▶ [Task description]
Retype the data below in full, keeping every character as it is.

|---|

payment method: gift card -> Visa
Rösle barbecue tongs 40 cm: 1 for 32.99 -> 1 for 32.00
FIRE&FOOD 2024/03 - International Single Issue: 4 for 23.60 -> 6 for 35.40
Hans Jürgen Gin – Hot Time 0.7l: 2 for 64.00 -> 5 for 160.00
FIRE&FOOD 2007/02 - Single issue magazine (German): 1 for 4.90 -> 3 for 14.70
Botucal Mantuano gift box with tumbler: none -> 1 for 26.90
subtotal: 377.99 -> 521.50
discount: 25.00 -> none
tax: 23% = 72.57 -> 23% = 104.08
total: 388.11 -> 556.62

|---|

▶ [Exercise result]
payment method: gift card -> Visa
Rösle barbecue tongs 40 cm: 1 for 32.99 -> 1 for 32.00
FIRE&FOOD 2024/03 - International Single Issue: 4 for 23.60 -> 6 for 35.40
Hans Jürgen Gin – Hot Time 0.7l: 2 for 64.00 -> 5 for 160.00
FIRE&FOOD 2007/02 - Single issue magazine (German): 1 for 4.90 -> 3 for 14.70
Botucal Mantuano gift box with tumbler: none -> 1 for 26.90
subtotal: 377.99 -> 521.50
discount: 25.00 -> none
tax: 23% = 72.57 -> 23% = 104.08
total: 388.11 -> 556.62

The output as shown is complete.